:: Task prompt ::
Of the lines listed below, return exactly those that run from the line containing "-699,7 +699,7 @@" through the line containing "24px; top: 10px;", both included.

:: Data shown ::
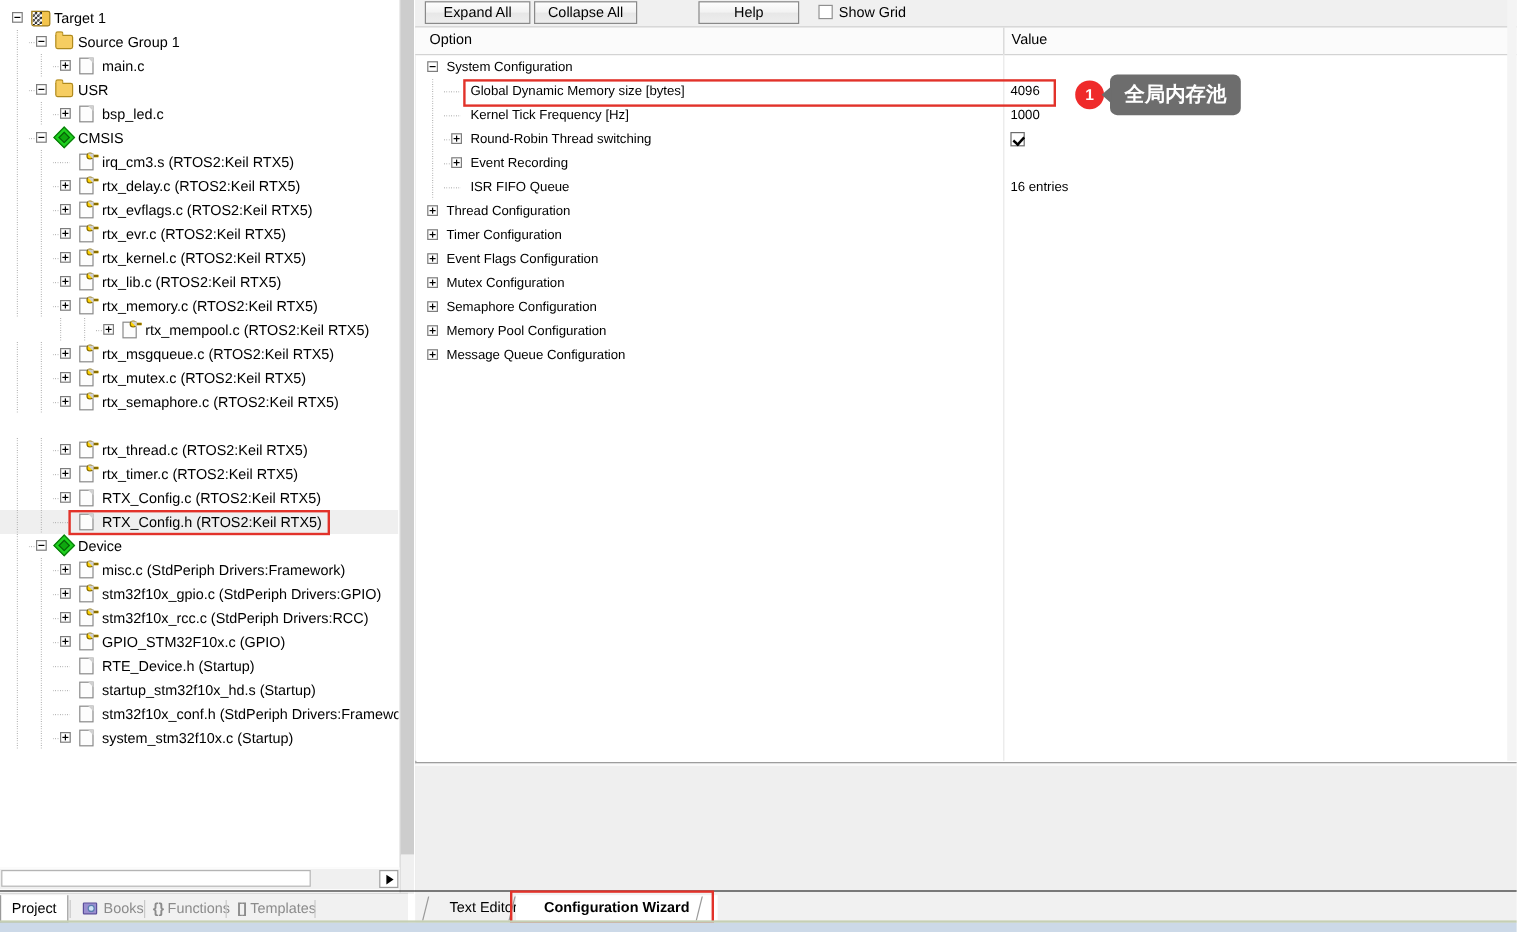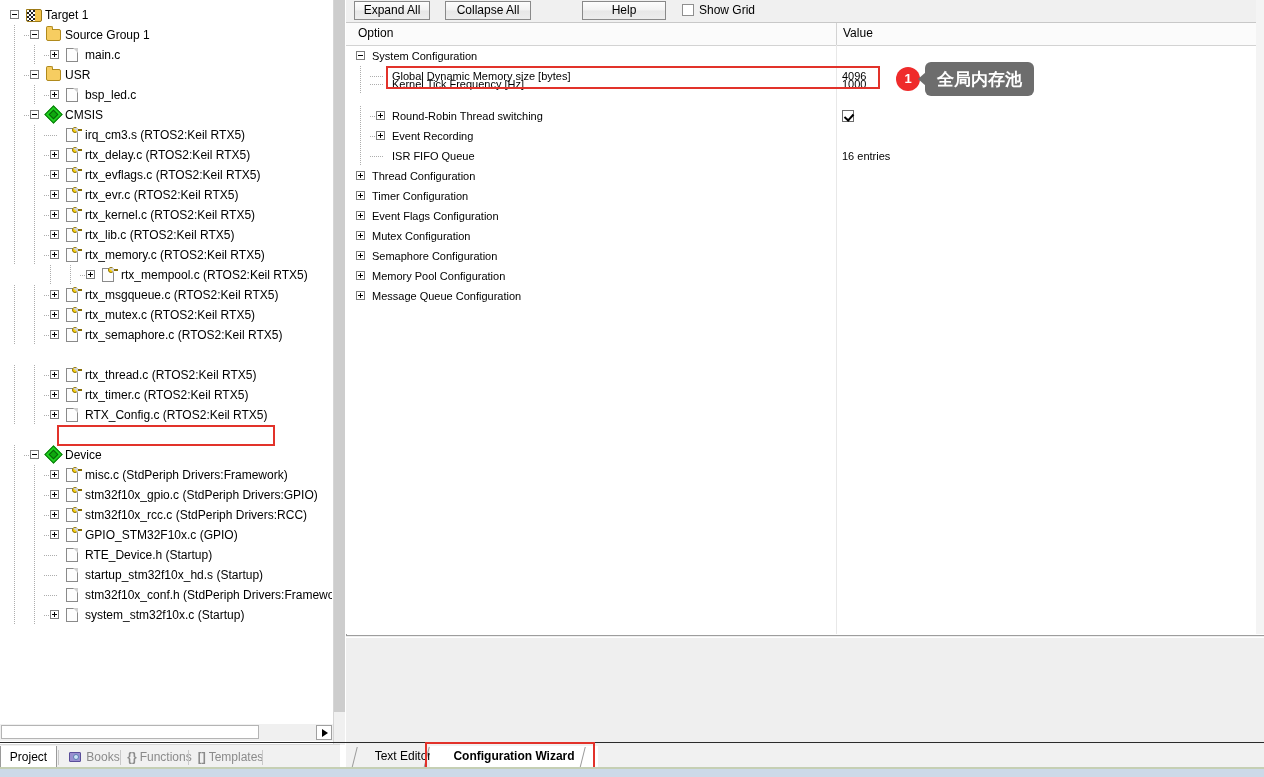--- a/index.html
+++ b/index.html
@@ -672,7 +672,7 @@
   <div id="wiz-pane">
 
     <div id="wiz-toolbar">
-      <div class="wbtn" style="left:8px; width:76px;">Expand All</div>
+      <div class="wbtn" style="left:8px; width:88px;">Expand All</div>
       <div class="wbtn" style="left:99px; width:86px;">Collapse All</div>
       <div class="wbtn" style="left:236px; width:84px;">Help</div>
       <div id="showgrid-wrap" style="left:336px;">

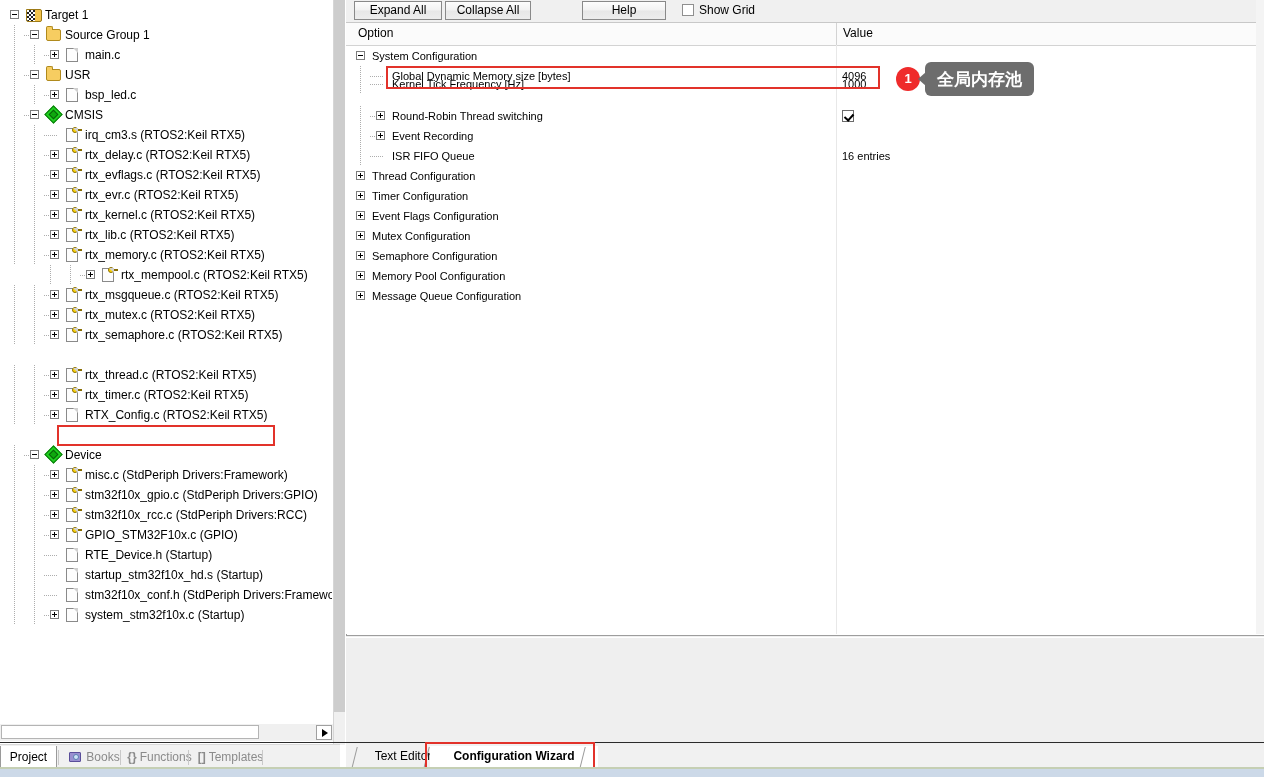--- a/index.html
+++ b/index.html
@@ -699,7 +699,7 @@
           <span class="wlabel" style="left: 46px;">Global Dynamic Memory size [bytes]</span>
           <span class="wvalue">4096</span>
         </div>
-        <div class="wrow" style="top: 28px;">
+        <div class="wrow" style="top: 40px;">
           <div class="guide" style="left: 14px;"></div>
           <div class="hguide" style="left: 24px; top: 10px; width: 14px;"></div>
           <span class="wlabel" style="left: 46px;">Kernel Tick Frequency [Hz]</span>

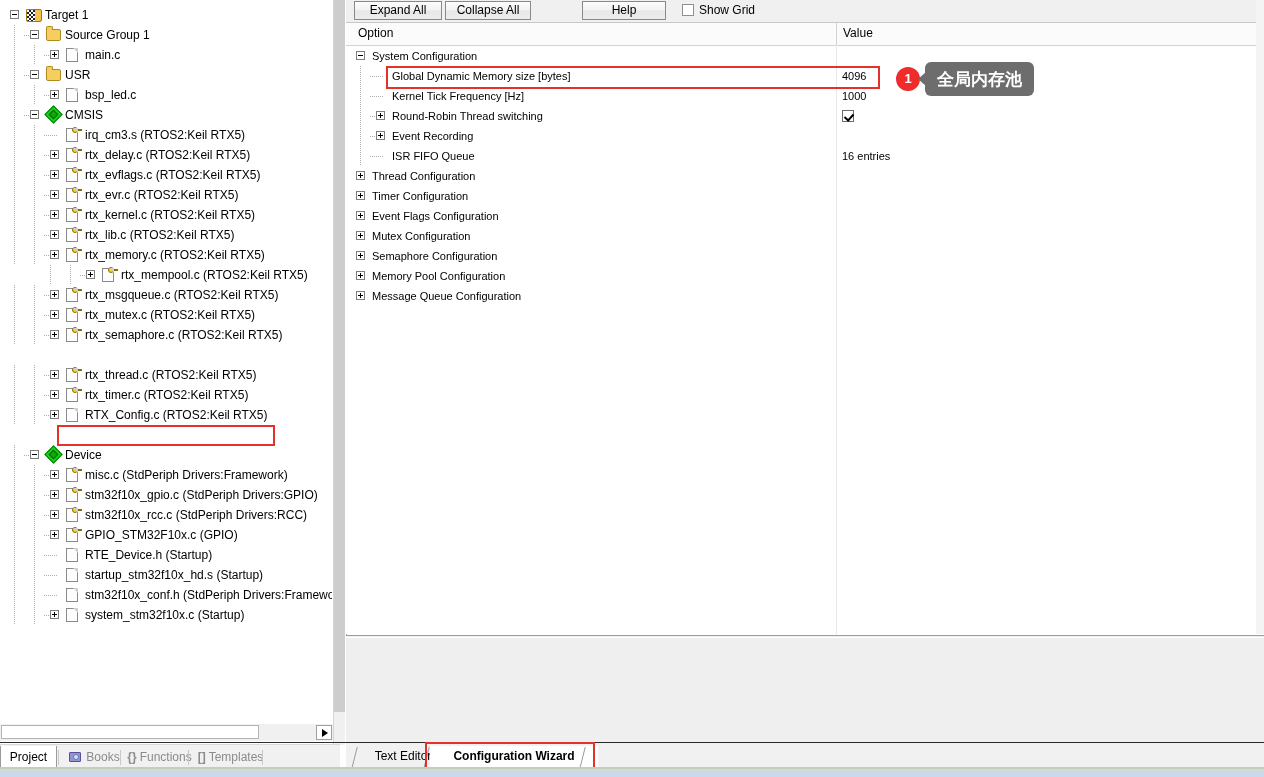--- a/index.html
+++ b/index.html
@@ -566,6 +566,13 @@
           <div class="ic ic-doc" style="left: 66px;"></div>
           <span class="lbl" style="position: absolute; left: 85px; top: 0px;">RTX_Config.c (RTOS2:Keil RTX5)</span>
         </div>
+        <div class="trow selected" style="position: absolute; left: 0px; top: 425px; width: 332px;">
+          <div class="guide" style="left: 14px;"></div>
+          <div class="guide" style="left: 34px;"></div>
+          <div class="hguide" style="left: 44px; top: 10px; width: 14px;"></div>
+          <div class="ic ic-doc" style="left: 66px;"></div>
+          <span class="lbl" style="position: absolute; left: 85px; top: 0px;">RTX_Config.h (RTOS2:Keil RTX5)</span>
+        </div>
         <div class="redbox" style="left: 57px; top: 425px; width: 218px; height: 21px;"></div>
         <div class="trow" style="position: absolute; left: 0px; top: 445px; width: 332px;">
           <div class="guide" style="left: 14px;"></div>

:: Result ::
@@ -699,7 +699,7 @@
           <span class="wlabel" style="left: 46px;">Global Dynamic Memory size [bytes]</span>
           <span class="wvalue">4096</span>
         </div>
-        <div class="wrow" style="top: 28px;">
+        <div class="wrow" style="top: 40px;">
           <div class="guide" style="left: 14px;"></div>
           <div class="hguide" style="left: 24px; top: 10px; width: 14px;"></div>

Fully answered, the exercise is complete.